TASK TO CARRY OUT
Look through the entries for the string "family" and copy every line where it shows up.

(Stored items from a collection)
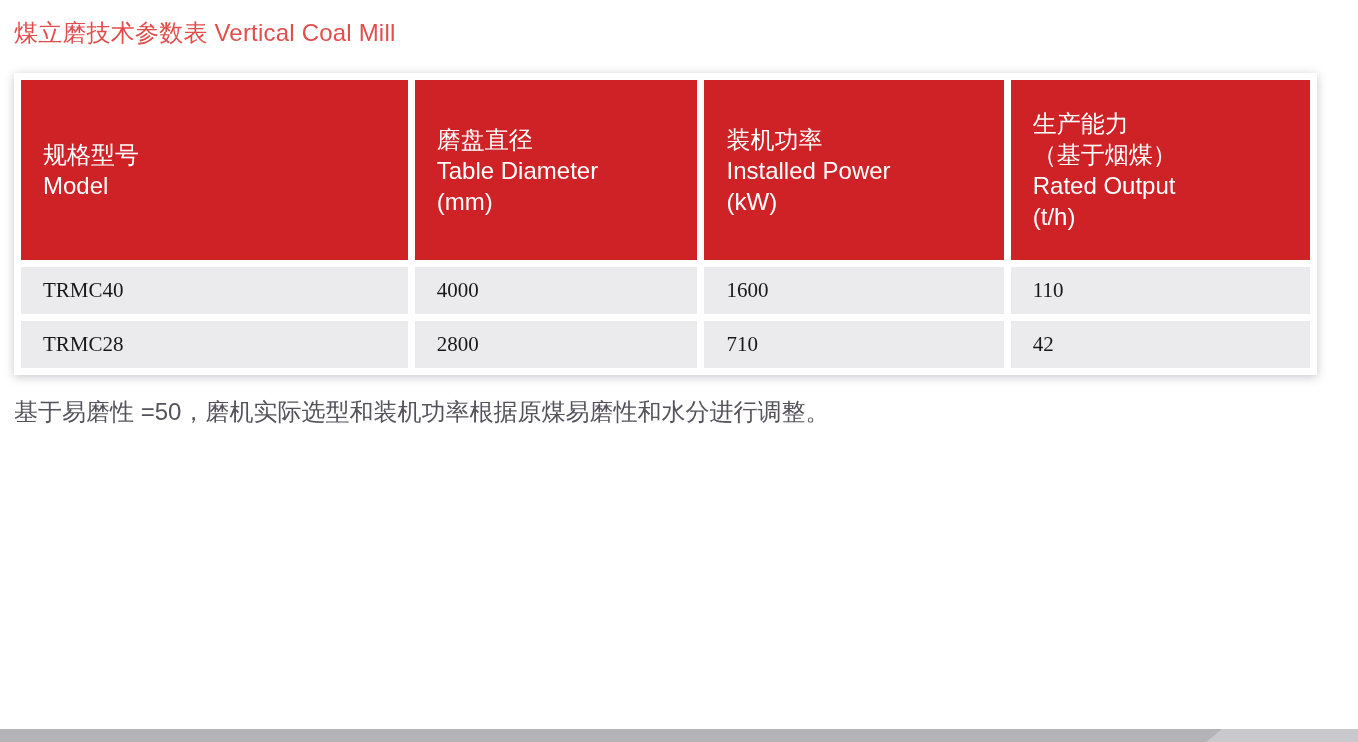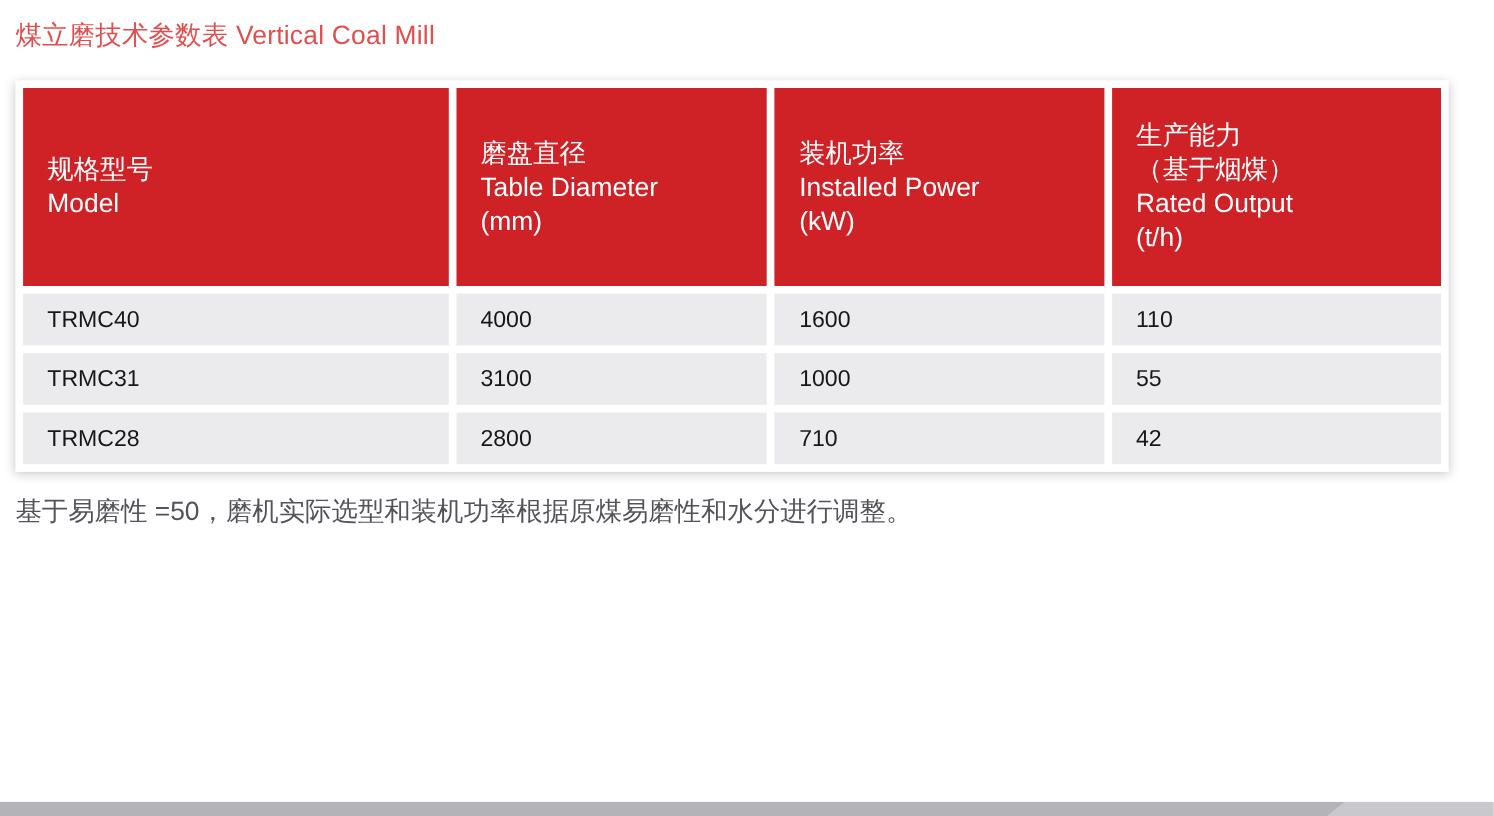--- a/index.html
+++ b/index.html
@@ -56,7 +56,7 @@
     background: var(--row-bg);
     height: 47px;
     padding-left: 22px;
-    font-family: Liberation Sans, sans-serif;
+    font-family: Liberation Serif, serif;
     font-size: 21px;
     color: #17161a;
     vertical-align: middle;

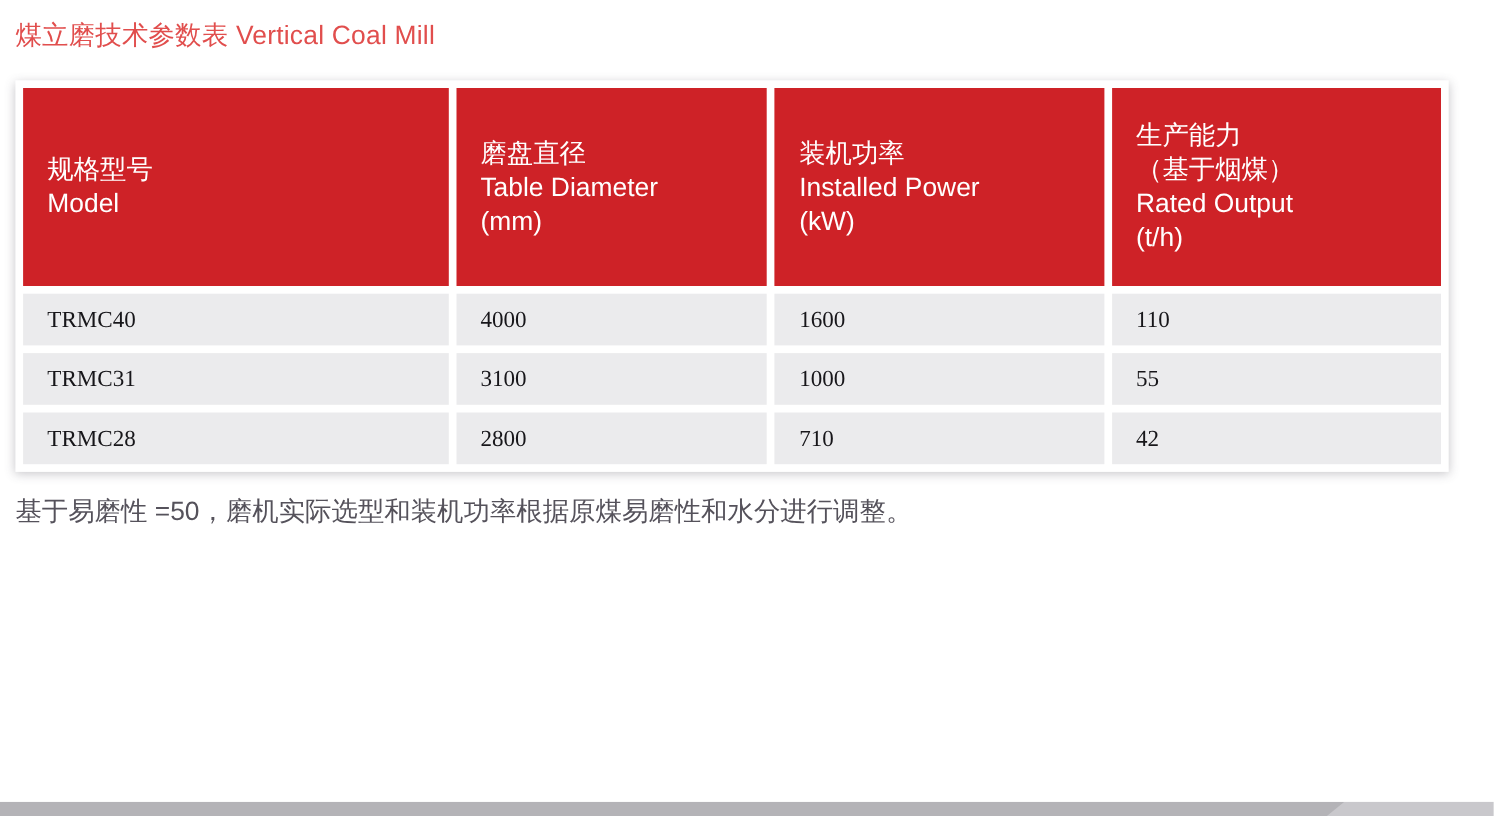--- a/index.html
+++ b/index.html
@@ -131,12 +131,6 @@
           <td>110</td>
         </tr>
         <tr>
-          <td>TRMC31</td>
-          <td>3100</td>
-          <td>1000</td>
-          <td>55</td>
-        </tr>
-        <tr>
           <td>TRMC28</td>
           <td>2800</td>
           <td>710</td>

TASK OUTPUT
-    font-family: Liberation Sans, sans-serif;
+    font-family: Liberation Serif, serif;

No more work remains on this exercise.